▸ **RECORDS SUPPLIED**
= = = = =
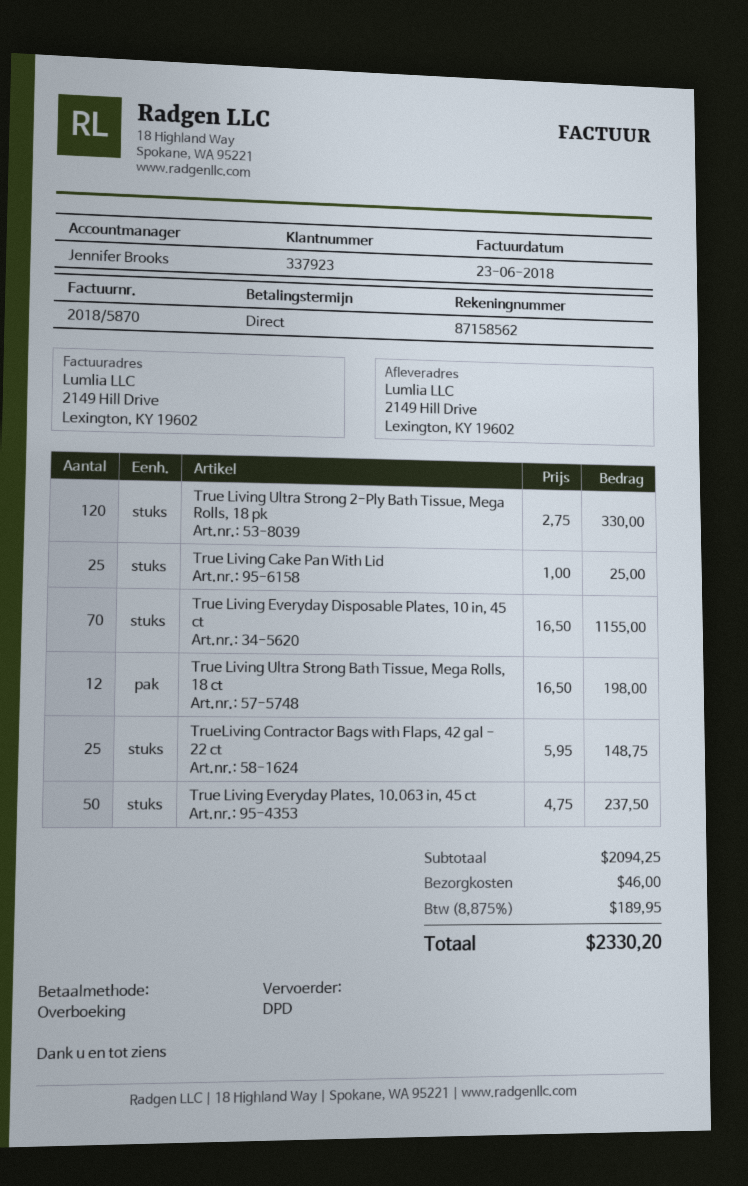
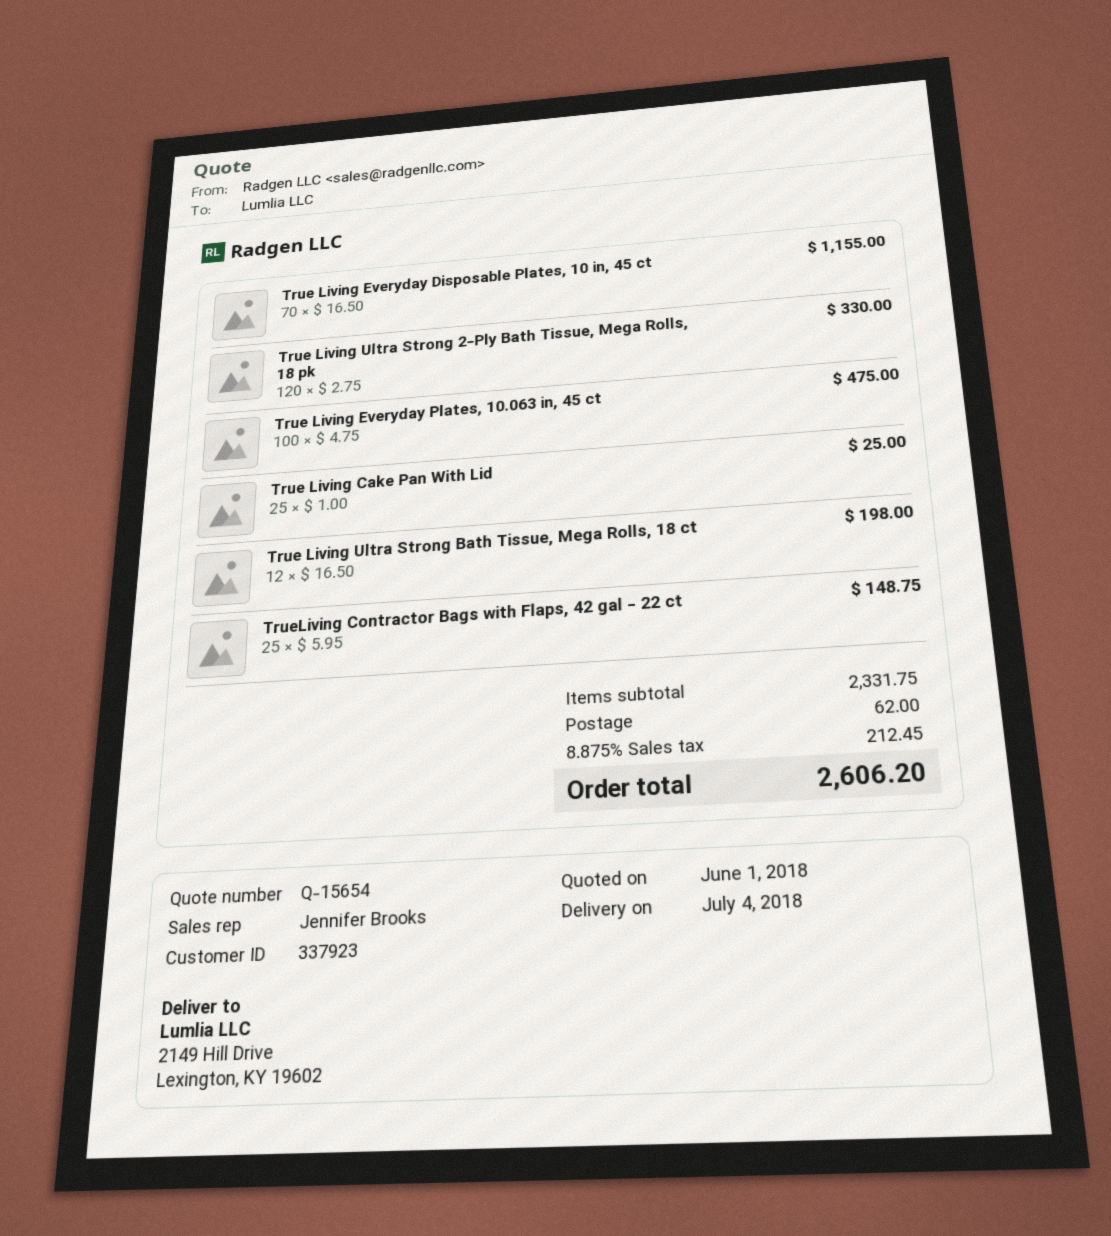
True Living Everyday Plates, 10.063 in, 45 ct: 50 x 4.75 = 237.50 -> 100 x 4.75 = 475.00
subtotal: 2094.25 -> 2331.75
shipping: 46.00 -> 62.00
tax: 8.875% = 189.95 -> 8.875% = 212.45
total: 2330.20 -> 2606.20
= = = = =
Retype word for word all the material given above, and keep the pictures out.

True Living Everyday Plates, 10.063 in, 45 ct: 50 x 4.75 = 237.50 -> 100 x 4.75 = 475.00
subtotal: 2094.25 -> 2331.75
shipping: 46.00 -> 62.00
tax: 8.875% = 189.95 -> 8.875% = 212.45
total: 2330.20 -> 2606.20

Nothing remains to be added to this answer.